The end goal, Crowdstrike claims, was to acquire the needed intellectual property to manufacture all of the C919's components inside China.
Building #China's Comac C919 airplane involved a lot of hacking, report says - One of China's most brazen hacking sprees involved intelligence officers, hackers, security researchers, and company insiders A must read https://t.co/lBwWA6j8PT— IndoPacific_SCS_Info (@IndoPac_Info) October 15, 2019
Crowdstrike claims that the Ministry of State Security (MSS) tasked the Jiangsu Bureau (MSS JSSD) to carry out these attacks.

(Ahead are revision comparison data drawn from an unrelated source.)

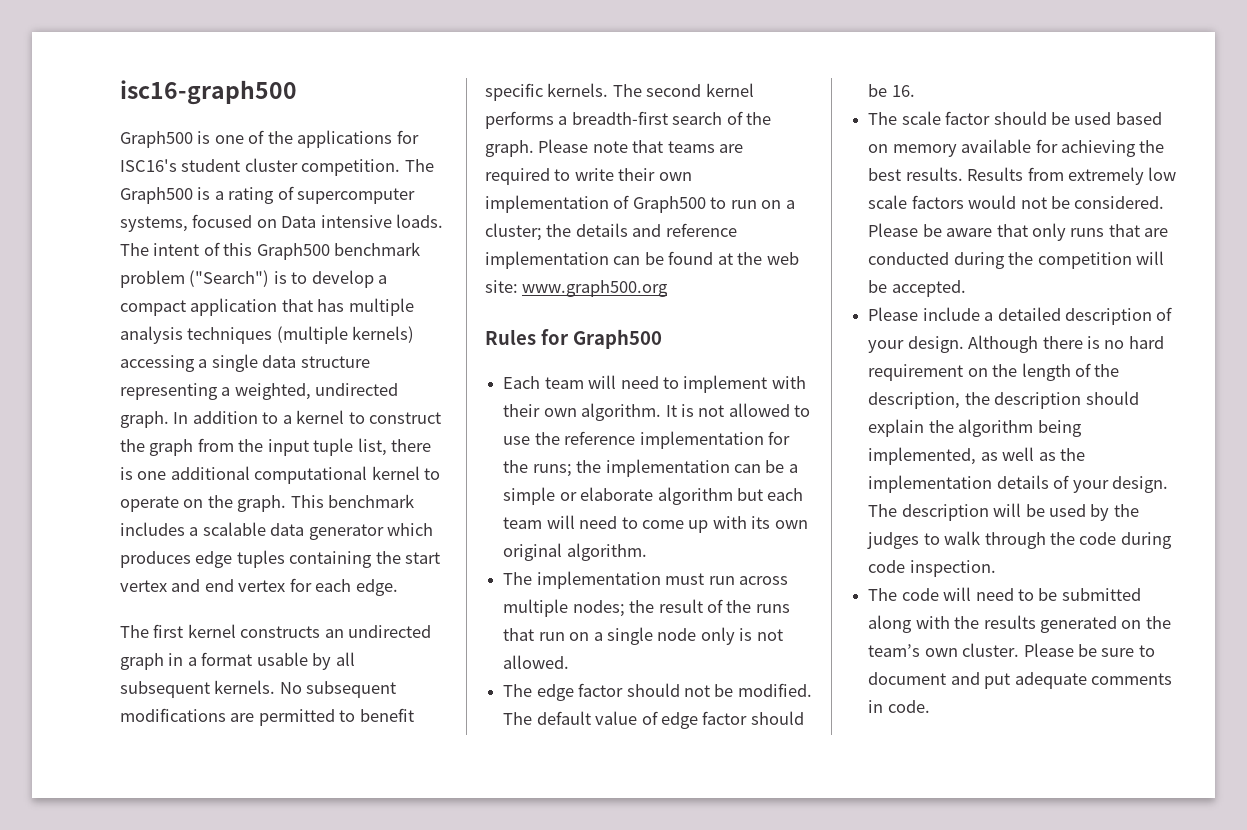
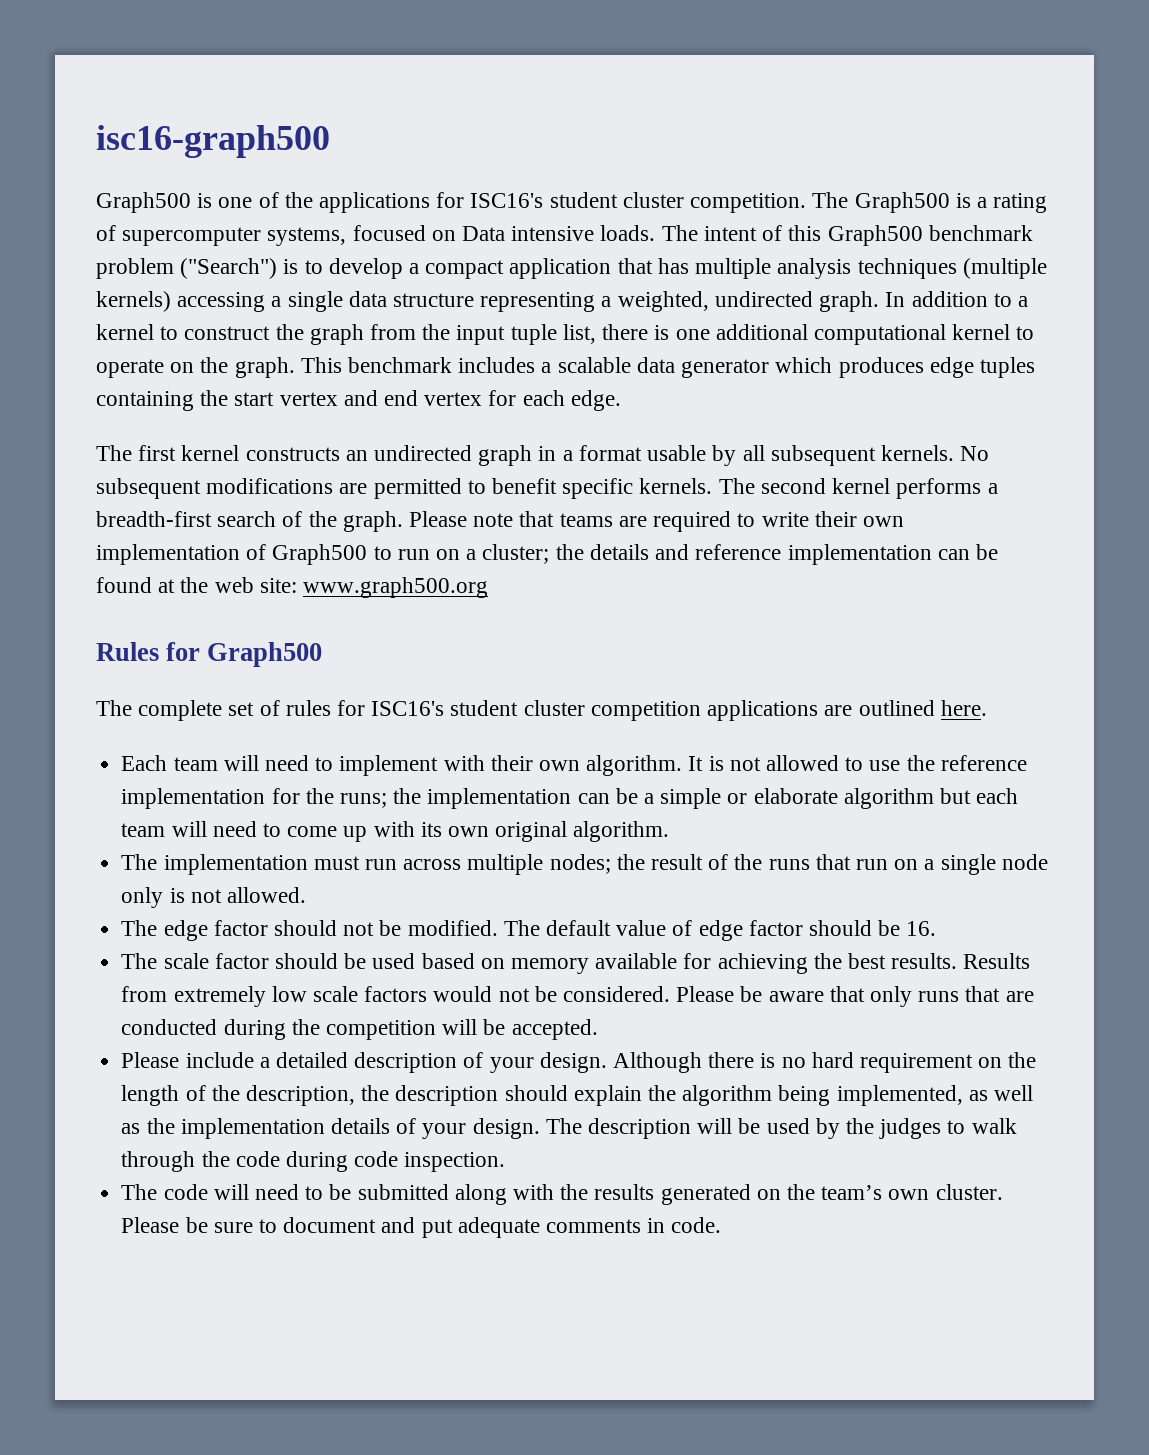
(662, 339) none -> [96,700,987,721] // The complete set of rules for ISC16's student cluster competition applications are outlined here.

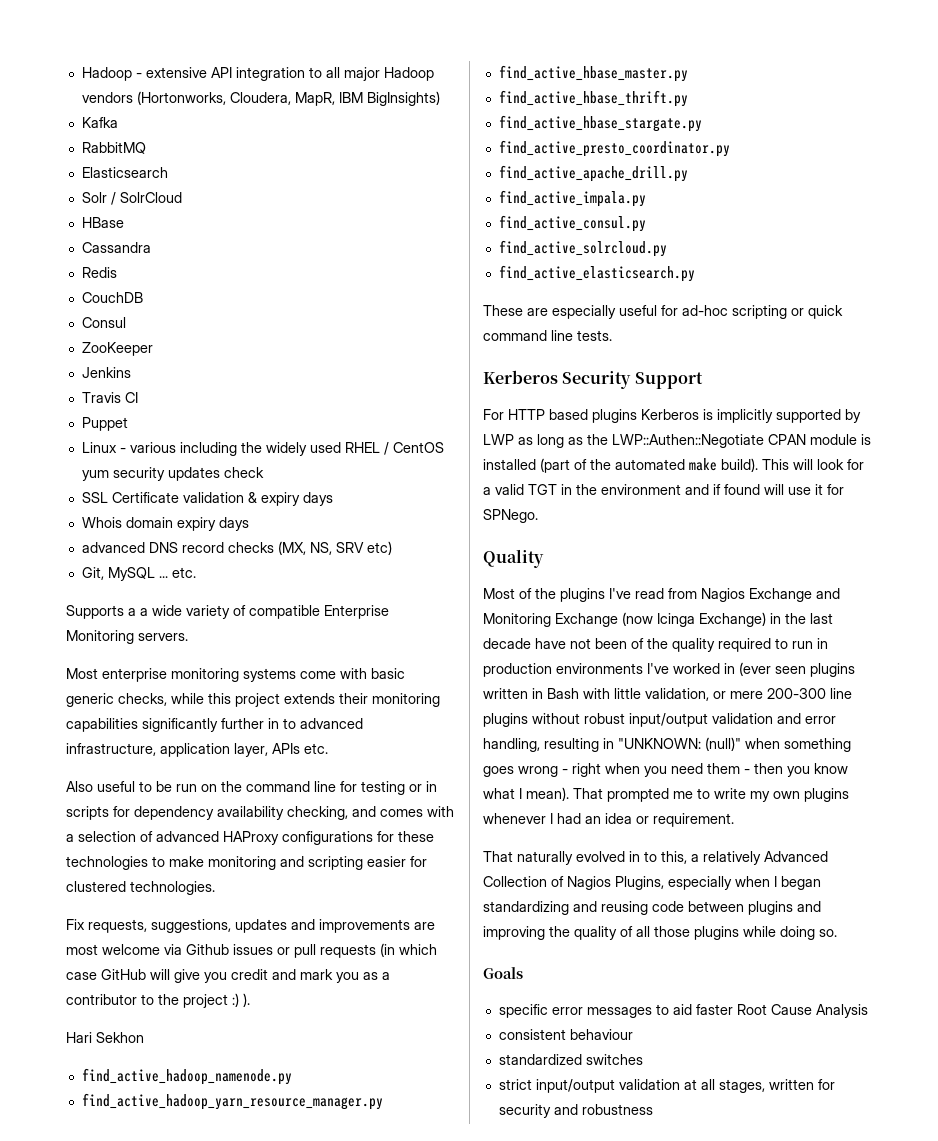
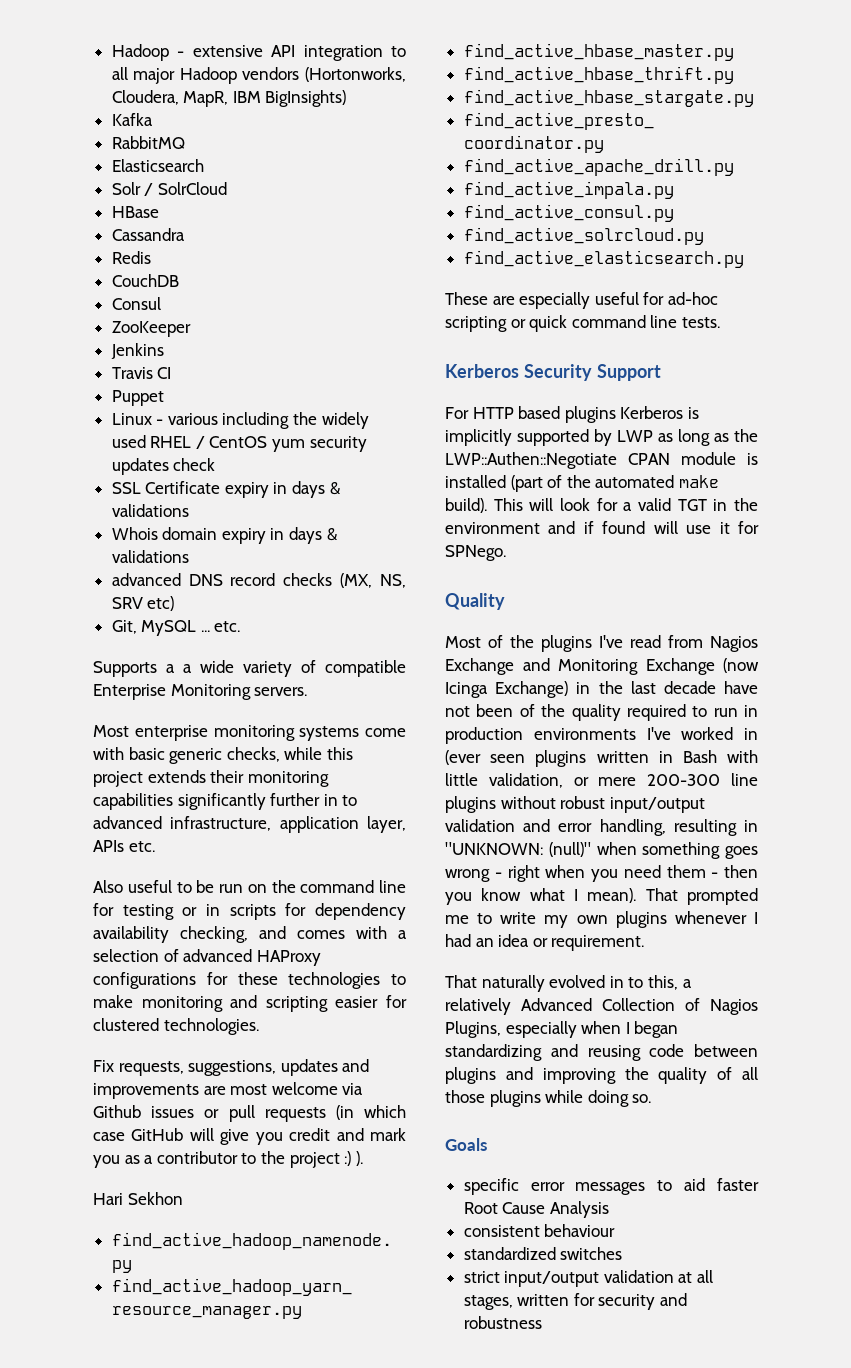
[182,492,333,506] validation & expiry days -> [224,481,341,498] [111,504,189,517] expiry in days & validations
[218,517,249,531] days -> [270,527,338,544] [111,550,189,563] in days & validations

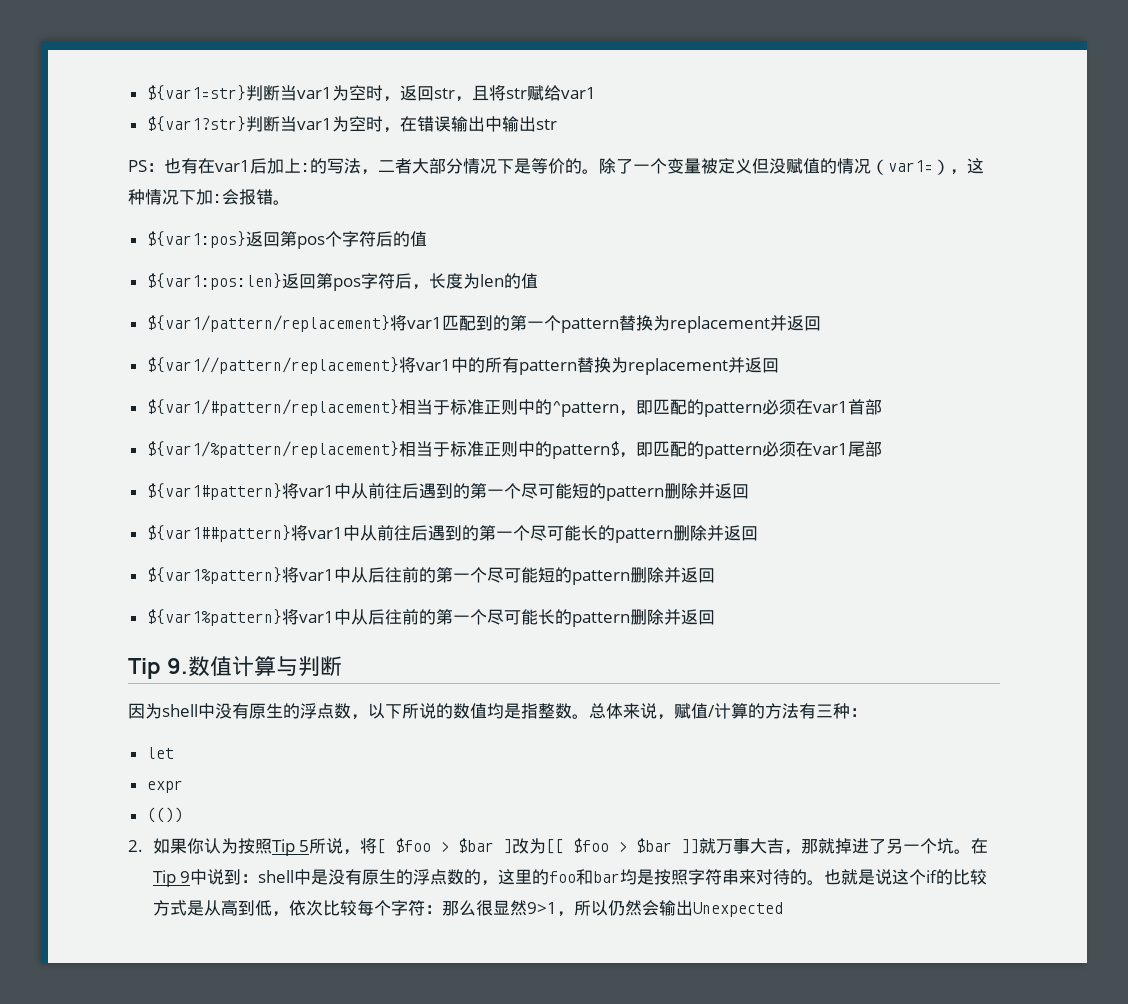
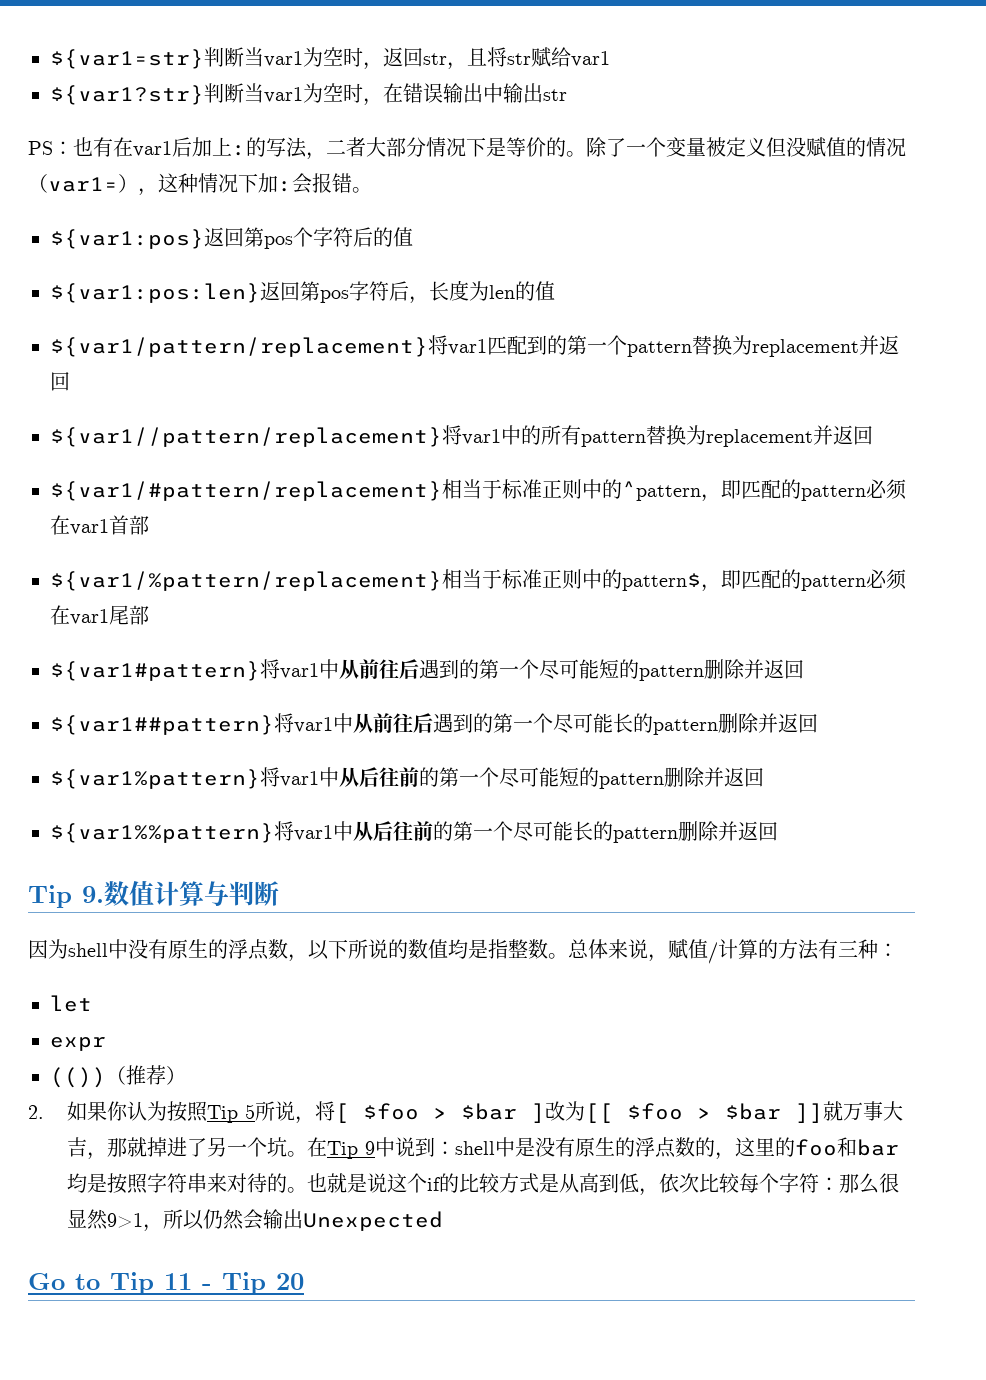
[146,609,282,626] ${var1%pattern} -> [50,823,274,843] ${var1%%pattern}
(183, 815) none -> [106,1065,186,1085] （推荐）
(783, 909) none -> [28,1272,304,1295] // Go to Tip 11 - Tip 20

The Jiangsu Bureau, in turn, tasked two lead officers to coordinate these efforts. One was in charge of the actual hacking team, while the second was tasked with recruiting insiders working at aviation and aerospace companies.
The hacking team targeted companies between 2010 and 2015, and successfully breached C919 suppliers like Ametek, Honeywell, Safran, Capstone Turbine, GE, and others.
But unlike in other Chinese hacks, where China used cyber-operatives from military units, for these hacks, the MSS took another approach, recruiting local hackers and security researchers. (end of excerpt)
Click here for the full report (16 PDF pages), on the Crowdstrike website.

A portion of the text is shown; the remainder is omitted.